Shawn Wooden (born October 23, 1973) is an American former professional football player who was a safety for nine seasons in the National Football League (NFL) with the Miami Dolphins and the Chicago Bears. He played college football for the Notre Dame Fighting Irish and was selected in the sixth round by Jimmy Johnson, the then-coach of the Miami Dolphins. Wooden played for the Dolphins for four seasons and then signed a free agent contract with the Chicago Bears in the 2000 football season. After one year with the Bears, he returned to the Miami Dolphins for the remainder of his career. He is currently a financial advisor with Wooden Wealth Strategies.

==Football career==
Wooden attended Abington Senior High School, where he played as running back in his senior season. He then accepted a full scholarship to the University of Notre Dame, where he started as a cornerback. One of the highlights of his college career came when he broke up Charlie Ward's final pass, resulting in Notre Dame's (ranked #2 at the time) defeat of the Florida State (ranked #1 at the time) in a nationally televised game in 1993 which was coined at that time the "Game of the Century". As a student-athlete he earned a bachelor's degree in Computer Science. Wooden was drafted in the 1996 NFL draft by the Miami Dolphins in the sixth round with the 189th overall pick.
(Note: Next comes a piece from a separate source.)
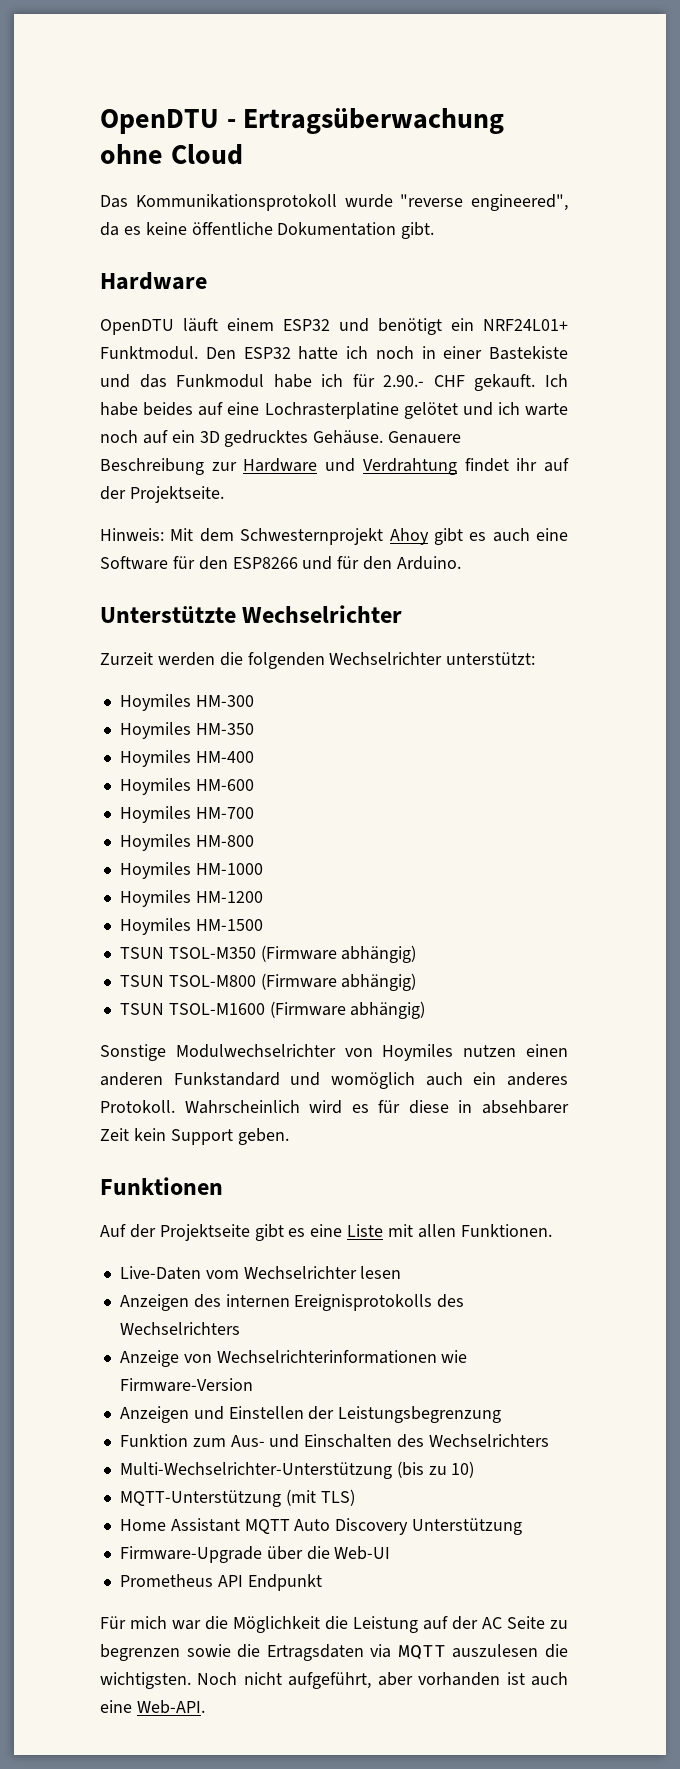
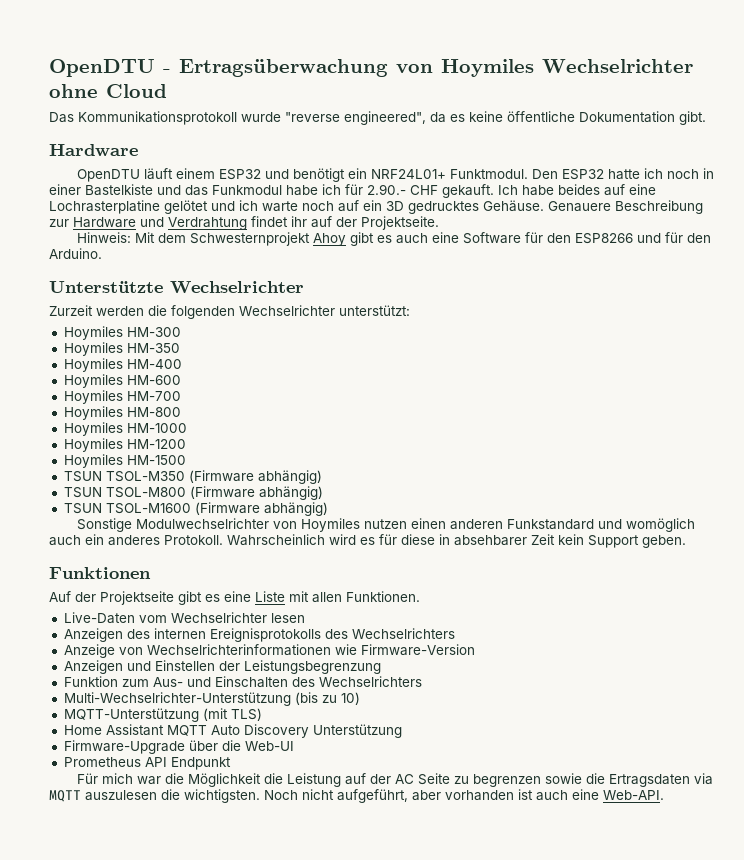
- OpenDTU - Ertragsüberwachung ohne Cloud
+ OpenDTU - Ertragsüberwachung von Hoymiles Wechselrichter ohne Cloud
- Den ESP32 hatte ich noch in einer Bastekiste und das Funkmodul habe ich für 2.90.- CHF gekauft.
+ Den ESP32 hatte ich noch in einer Bastelkiste und das Funkmodul habe ich für 2.90.- CHF gekauft.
He had a nine-year professional career, playing for the Miami Dolphins and Chicago Bears.

==NFL career statistics==

Legend
| Bold | Career high |

===Regular season===

| Year | Team | Games |  | Tackles |  |  |  | Interceptions |  |  |  | Fumbles |  |  |  |
| GP | GS | Comb | Solo | Ast | Sck | Int | Yds | TD | Lng | FF | FR | Yds | TD |
| 1996 | MIA | 16 | 11 | 67 | 54 | 13 | 0.0 | 2 | 15 | 0 | 15 | 0 | 2 | 0 | 0 |
| 1997 | MIA | 16 | 15 | 83 | 56 | 27 | 0.0 | 2 | 10 | 0 | 10 | 0 | 2 | 0 | 0 |
| 1998 | MIA | 2 | 1 | 10 | 10 | 0 | 0.0 | 0 | 0 | 0 | 0 | 1 | 0 | 0 | 0 |
| 1999 | MIA | 15 | 6 | 73 | 54 | 19 | 0.0 | 0 | 0 | 0 | 0 | 0 | 2 | 0 | 0 |
| 2000 | CHI | 11 | 0 | 18 | 14 | 4 | 0.0 | 0 | 0 | 0 | 0 | 1 | 1 | 3 | 0 |
| 2001 | MIA | 13 | 0 | 16 | 16 | 0 | 0.0 | 0 | 0 | 0 | 0 | 0 | 0 | 0 | 0 |
| 2002 | MIA | 16 | 2 | 34 | 23 | 11 | 0.0 | 1 | 0 | 0 | 0 | 0 | 0 | 0 | 0 |
| 2003 | MIA | 15 | 0 | 9 | 6 | 3 | 0.0 | 0 | 0 | 0 | 0 | 0 | 1 | 0 | 0 |
|  |  | 104 | 35 | 310 | 233 | 77 | 0.0 | 5 | 25 | 0 | 15 | 2 | 8 | 3 | 0 |

===Playoffs===

| Year | Team | Games |  | Tackles |  |  |  | Interceptions |  |  |  | Fumbles |  |  |  |
| GP | GS | Comb | Solo | Ast | Sck | Int | Yds | TD | Lng | FF | FR | Yds | TD |
| 1997 | MIA | 1 | 1 | 6 | 3 | 3 | 0.0 | 0 | 0 | 0 | 0 | 0 | 0 | 0 | 0 |
| 1999 | MIA | 2 | 2 | 11 | 10 | 1 | 0.0 | 0 | 0 | 0 | 0 | 1 | 1 | 0 | 0 |
| 2001 | MIA | 1 | 0 | 0 | 0 | 0 | 0.0 | 0 | 0 | 0 | 0 | 0 | 0 | 0 | 0 |
|  |  | 4 | 3 | 17 | 13 | 4 | 0.0 | 0 | 0 | 0 | 0 | 1 | 1 | 0 | 0 |

==Post-football career==
He is well known in the South Florida community for his volunteer work with various charities and organizations. He was forced to retire in 2004 due to a back injury.